An affine map is a function that preserves affine combinations.

Between vector spaces, an affine map has the form

$$
T(x)=Ax+b,
$$

where \(A\) is linear and \(b\) is a fixed vector.

If \(b=0\), then \(T\) is linear. If \(b\neq 0\), then \(T\) includes a translation.

For example,

$$
T(x,y)=
\begin{bmatrix}
2&0\\
0&3
\end{bmatrix}
\begin{bmatrix}
x\\
y
\end{bmatrix}
+
\begin{bmatrix}
1\\
-4
\end{bmatrix}
$$

first scales the coordinate directions and then translates the result.

Affine maps send affine subspaces to affine subspaces.

## 31.19 Linear Versus Affine

The difference between linear and affine is the treatment of the origin.

A linear map satisfies

$$
L(0)=0.
$$

An affine map need not. If

$$
T(x)=Ax+b,
$$

then

$$
T(0)=b.
$$

Thus affine maps preserve lines and parallelism, but they may move the origin.

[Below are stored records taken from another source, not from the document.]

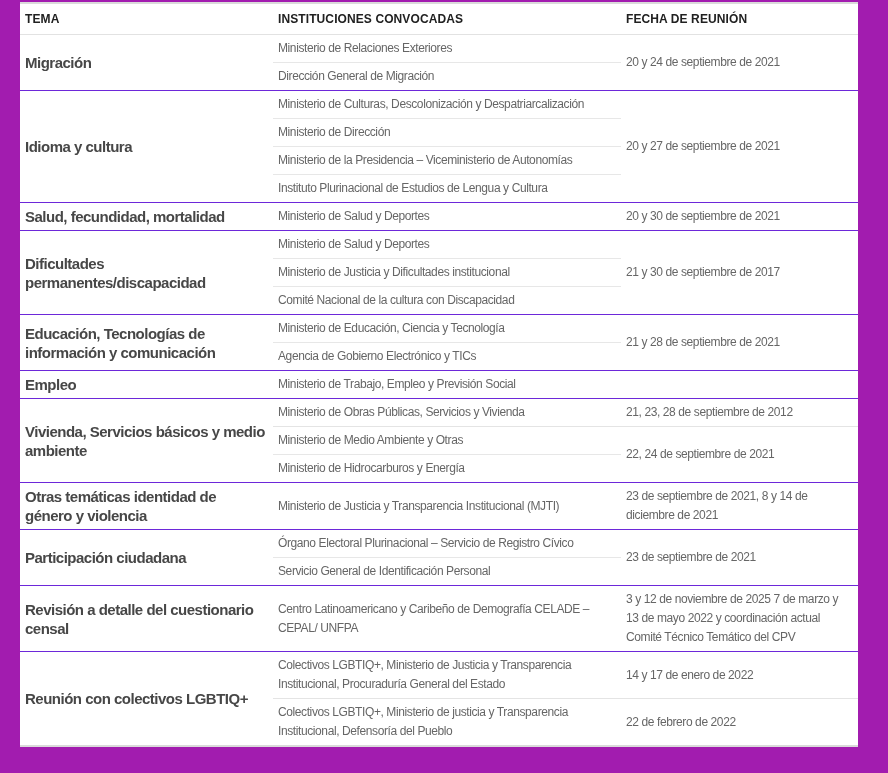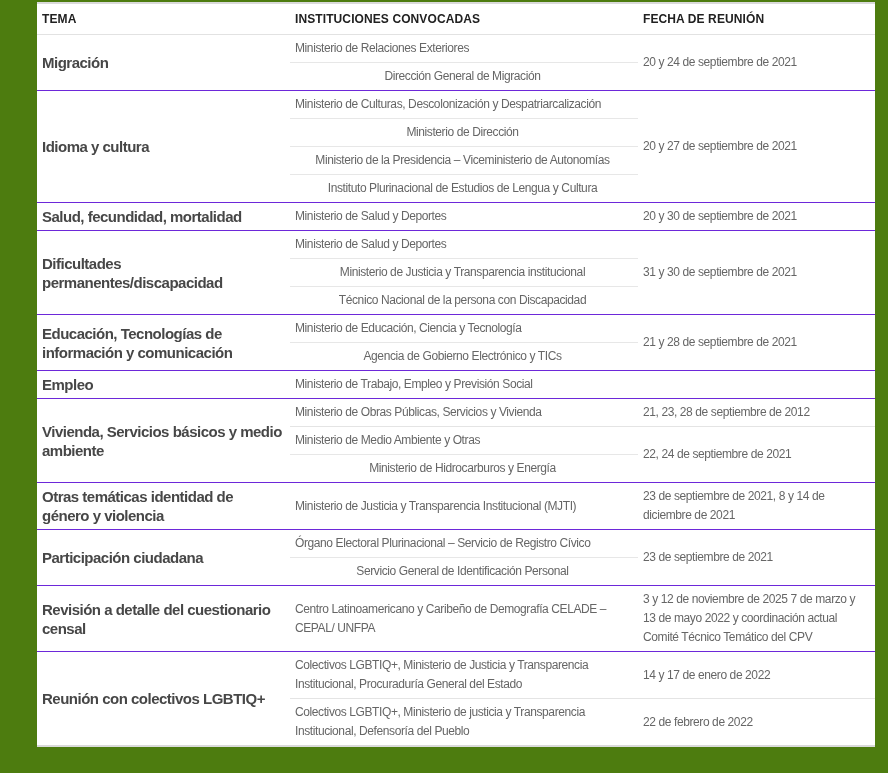--- a/index.html
+++ b/index.html
@@ -15,8 +15,8 @@
     width: 888px;
     height: 773px;
     box-sizing: border-box;
-    padding: 2px 25px 0 37px;
-    background: #4d7c0f;
+    padding: 2px 25px 0 20px;
+    background: #a21caf;
     overflow: hidden;
   }
   table.meetings {

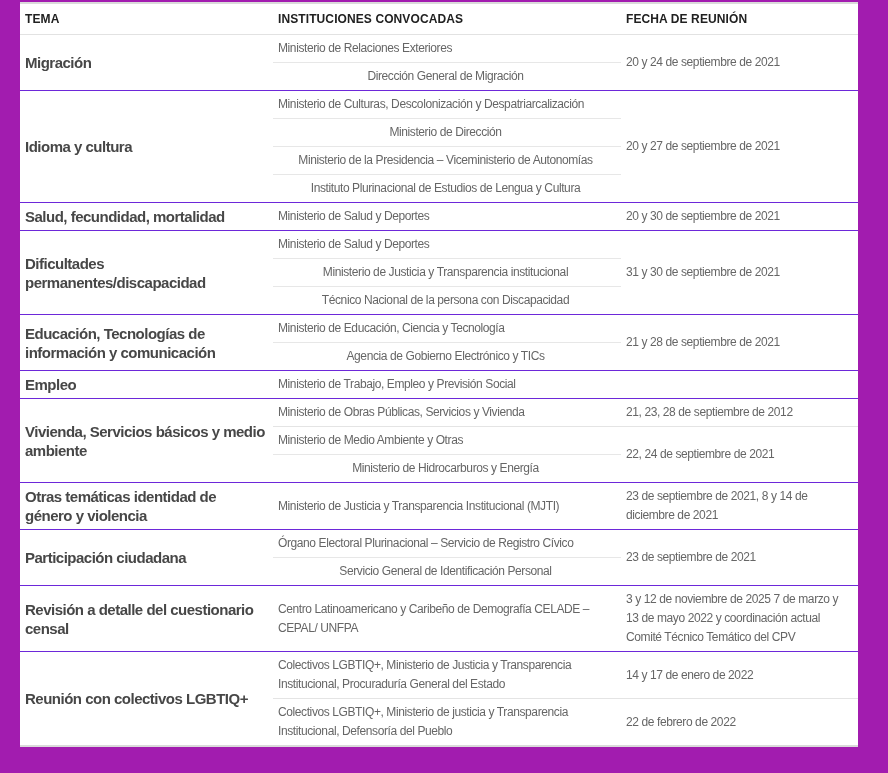--- a/index.html
+++ b/index.html
@@ -60,7 +60,7 @@
   }
   tr.g-top > td { border-top: 1px solid #6d28d9; }
   tr.s-top > td { border-top: 1px solid #e4e4e4; }
-  tr.i-top > td { border-top: 1px solid #e7e7e7; text-align: center; }
+  tr.i-top > td { border-top: 1px solid #e7e7e7; }
 </style>
 </head>
 <body>

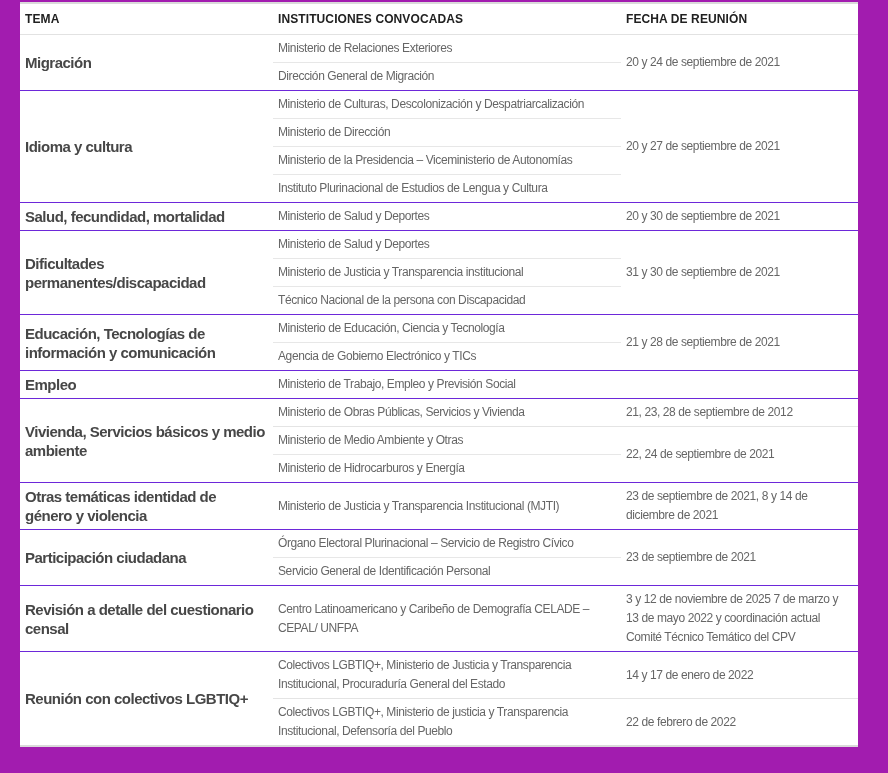--- a/index.html
+++ b/index.html
@@ -113,7 +113,7 @@
           <td class="fecha-cell" rowspan="3">31 y 30 de septiembre de 2021</td>
         </tr>
         <tr class="i-top">
-          <td class="inst-cell">Ministerio de Justicia y Transparencia institucional</td>
+          <td class="inst-cell">Ministerio de Justicia y Dificultades institucional</td>
         </tr>
         <tr class="i-top">
           <td class="inst-cell">Técnico Nacional de la persona con Discapacidad</td>

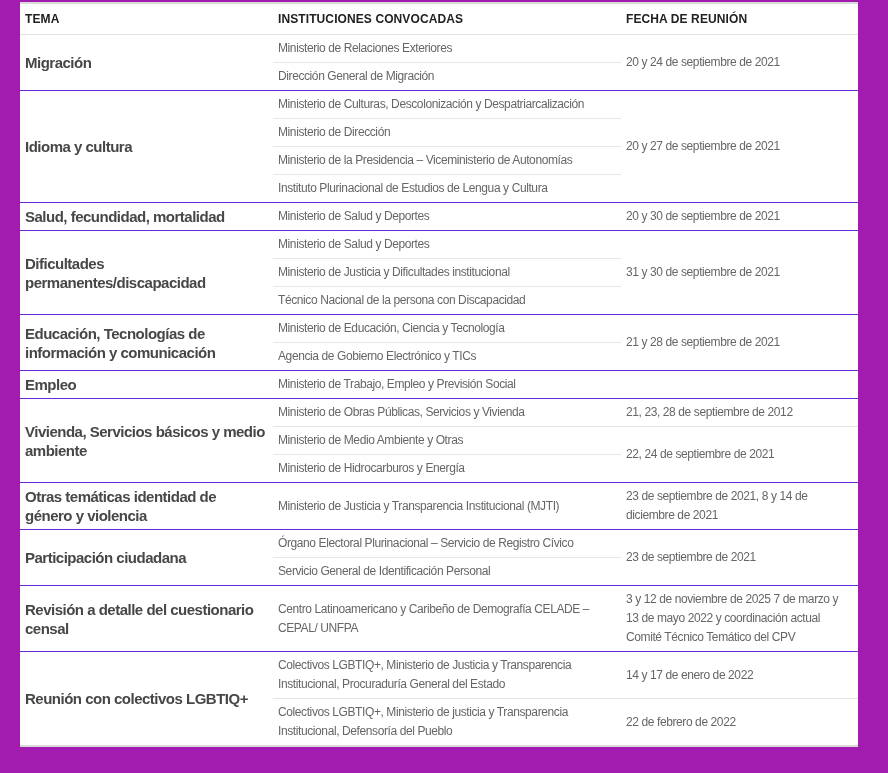--- a/index.html
+++ b/index.html
@@ -110,7 +110,7 @@
         <tr class="g-top">
           <td class="tema-cell" rowspan="3">Dificultades permanentes/discapacidad</td>
           <td class="inst-cell">Ministerio de Salud y Deportes</td>
-          <td class="fecha-cell" rowspan="3">31 y 30 de septiembre de 2021</td>
+          <td class="fecha-cell" rowspan="3">21 y 30 de septiembre de 2017</td>
         </tr>
         <tr class="i-top">
           <td class="inst-cell">Ministerio de Justicia y Dificultades institucional</td>

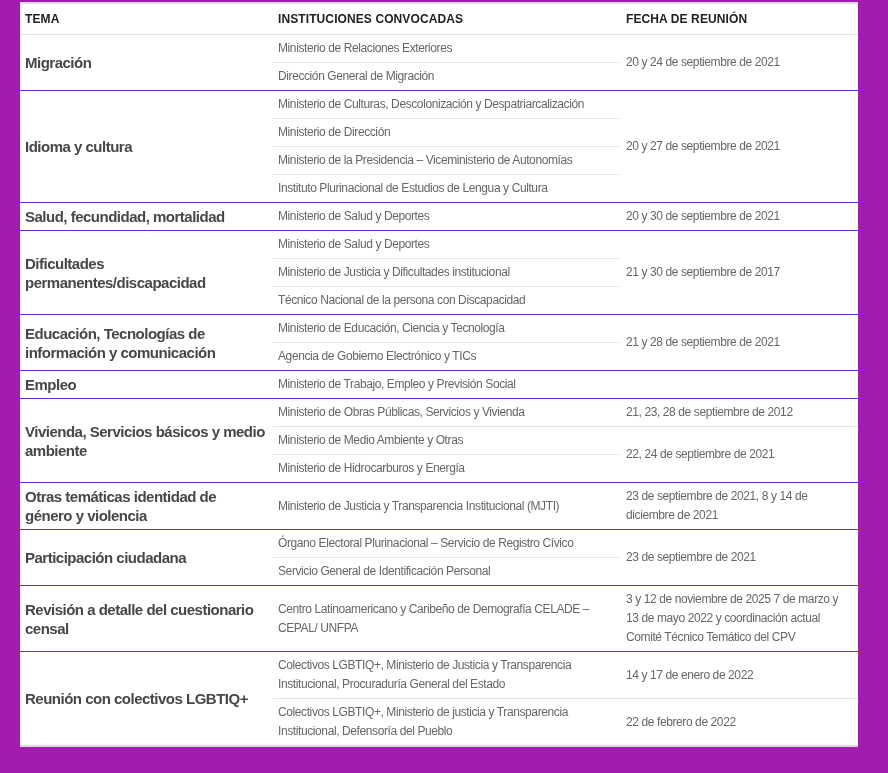--- a/index.html
+++ b/index.html
@@ -116,7 +116,7 @@
           <td class="inst-cell">Ministerio de Justicia y Dificultades institucional</td>
         </tr>
         <tr class="i-top">
-          <td class="inst-cell">Técnico Nacional de la persona con Discapacidad</td>
+          <td class="inst-cell">Comité Nacional de la cultura con Discapacidad</td>
         </tr>
         <tr class="g-top">
           <td class="tema-cell" rowspan="2">Educación, Tecnologías de información y comunicación</td>

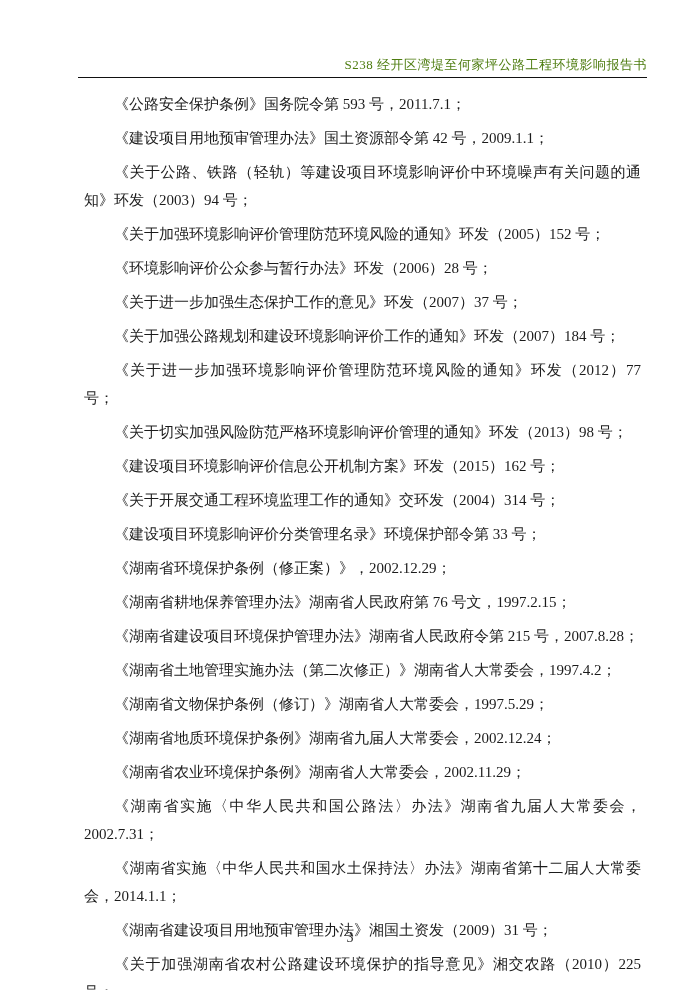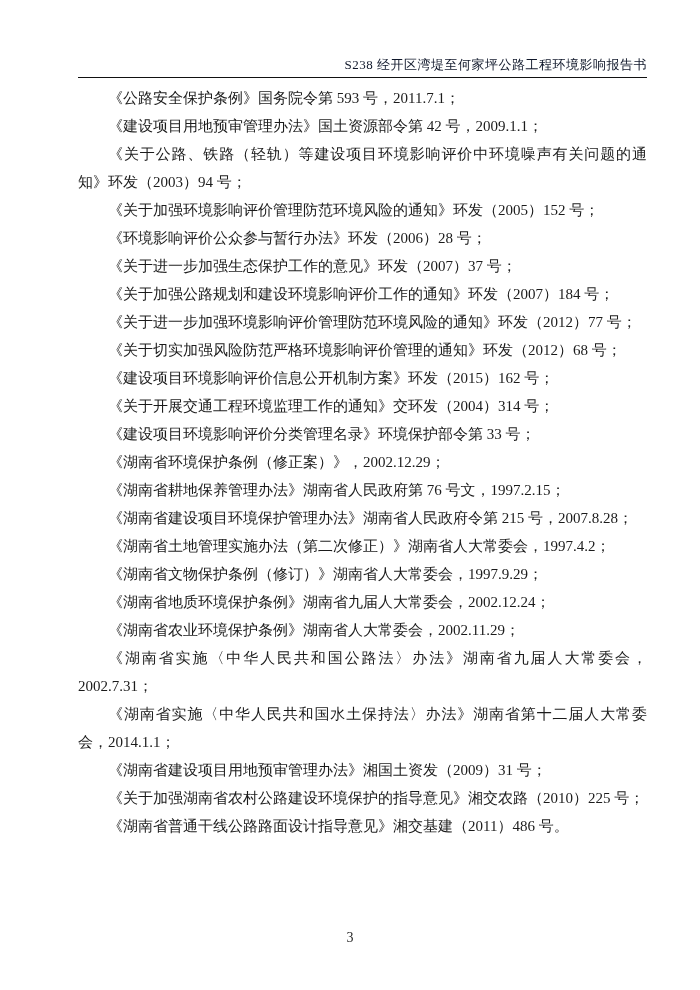--- a/index.html
+++ b/index.html
@@ -26,7 +26,7 @@
     text-align: right;
     font-size: 13px;
     letter-spacing: 0.5px;
-    color: #0f172a;
+    color: #4d7c0f;
     white-space: nowrap;
   }
   .header-rule {

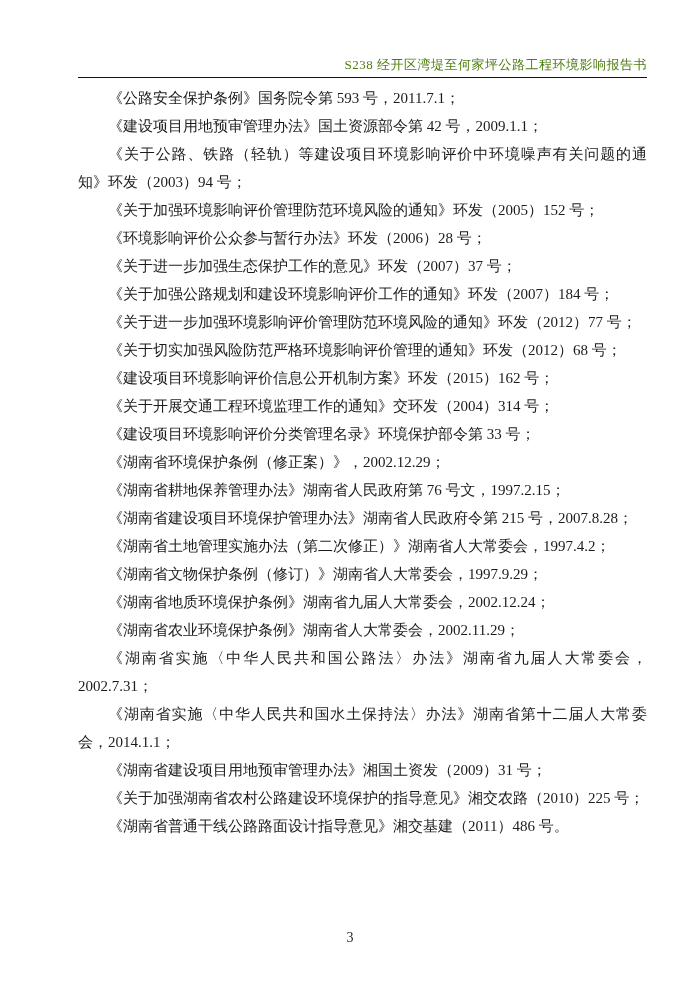--- a/index.html
+++ b/index.html
@@ -47,7 +47,7 @@
     text-align: justify;
   }
   .document-body p.para {
-    margin: 0;
+    margin: 6px;
     padding: 0;
     text-indent: 2em;
   }

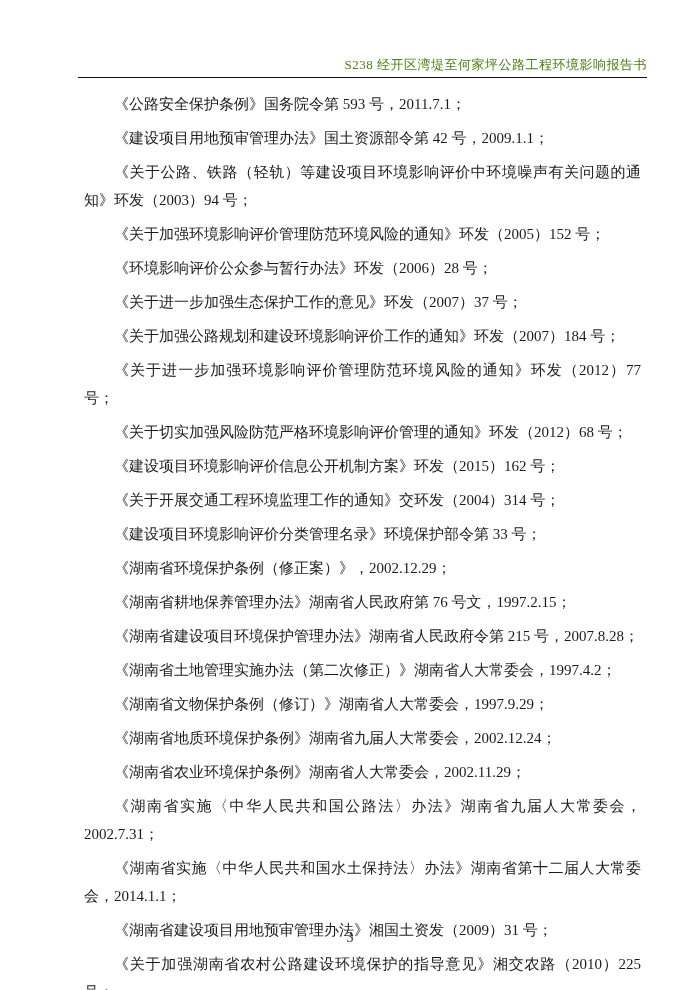--- a/index.html
+++ b/index.html
@@ -79,7 +79,7 @@
       <p class="para">《关于进一步加强生态保护工作的意见》环发（2007）37 号；</p>
       <p class="para">《关于加强公路规划和建设环境影响评价工作的通知》环发（2007）184 号；</p>
       <p class="para">《关于进一步加强环境影响评价管理防范环境风险的通知》环发（2012）77 号；</p>
-      <p class="para">《关于切实加强风险防范严格环境影响评价管理的通知》环发（2012）68 号；</p>
+      <p class="para">《关于切实加强风险防范严格环境影响评价管理的通知》环发（2013）98 号；</p>
       <p class="para">《建设项目环境影响评价信息公开机制方案》环发（2015）162 号；</p>
       <p class="para">《关于开展交通工程环境监理工作的通知》交环发（2004）314 号；</p>
       <p class="para">《建设项目环境影响评价分类管理名录》环境保护部令第 33 号；</p>

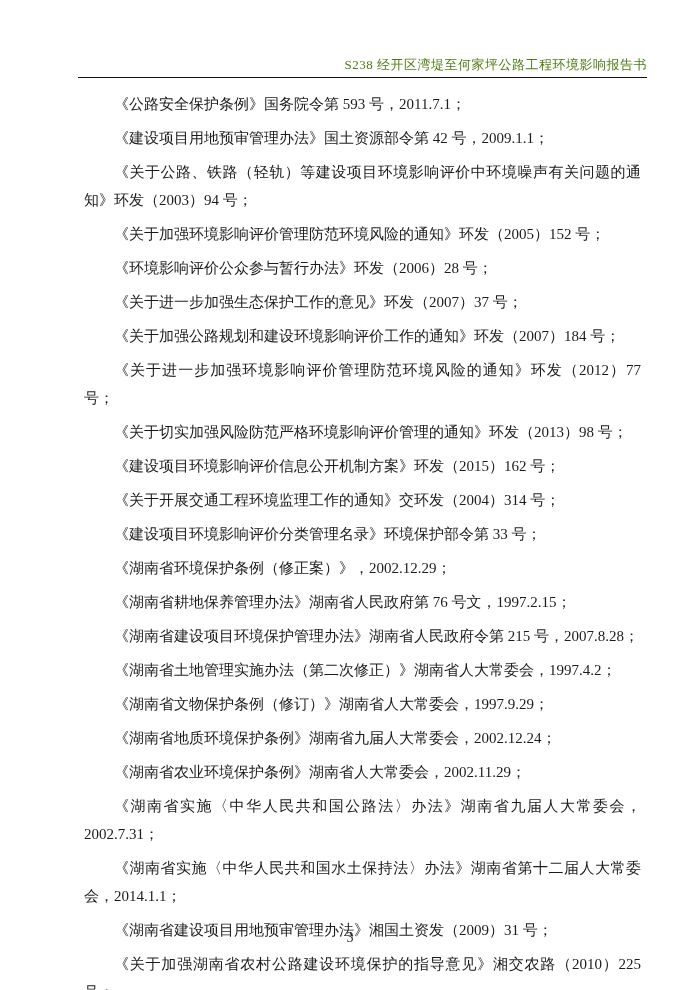--- a/index.html
+++ b/index.html
@@ -87,7 +87,7 @@
       <p class="para">《湖南省耕地保养管理办法》湖南省人民政府第 76 号文，1997.2.15；</p>
       <p class="para">《湖南省建设项目环境保护管理办法》湖南省人民政府令第 215 号，2007.8.28；</p>
       <p class="para">《湖南省土地管理实施办法（第二次修正）》湖南省人大常委会，1997.4.2；</p>
-      <p class="para">《湖南省文物保护条例（修订）》湖南省人大常委会，1997.9.29；</p>
+      <p class="para">《湖南省文物保护条例（修订）》湖南省人大常委会，1997.5.29；</p>
       <p class="para">《湖南省地质环境保护条例》湖南省九届人大常委会，2002.12.24；</p>
       <p class="para">《湖南省农业环境保护条例》湖南省人大常委会，2002.11.29；</p>
       <p class="para">《湖南省实施〈中华人民共和国公路法〉办法》湖南省九届人大常委会，2002.7.31；</p>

| Concept | Linear | Affine |
|---|---|---|
| Basic objects | Vectors | Points |
| Distinguished origin | Yes | No |
| Typical map | \(x\mapsto Ax\) | \(x\mapsto Ax+b\) |
| Subspaces | Pass through origin | May be translated |
| Combinations | Coefficients arbitrary | Coefficients sum to \(1\) |
| Solution sets | \(Ax=0\) | \(Ax=b\) |

## 31.20 Summary

An affine space is a space of points modeled on a vector space of displacements. It supports translation and difference of points, but it has no distinguished zero point until one is chosen.

The key ideas are:

| Concept | Meaning |
|---|---|
| Affine space | Point space modeled on a vector space |
| Model vector space | Space of displacement vectors |
| \(\overrightarrow{PQ}\) | Vector from point \(P\) to point \(Q\) |
| \(P+v\) | Translation of point \(P\) by vector \(v\) |
| Affine subspace | Translate \(p+U\) of a linear subspace |
| Direction space | The linear subspace \(U\) in \(p+U\) |
| Affine combination | Combination with coefficients summing to \(1\) |
| Affine span | Smallest affine subspace containing given points |
| Affine independence | Linear independence of displacement vectors |
| Affine map | Map of the form \(x\mapsto Ax+b\) |

Affine spaces are the natural language for geometry without a preferred origin. They explain translated lines and planes, nonhomogeneous solution sets, affine maps, barycentric coordinates, and the distinction between locations and displacements.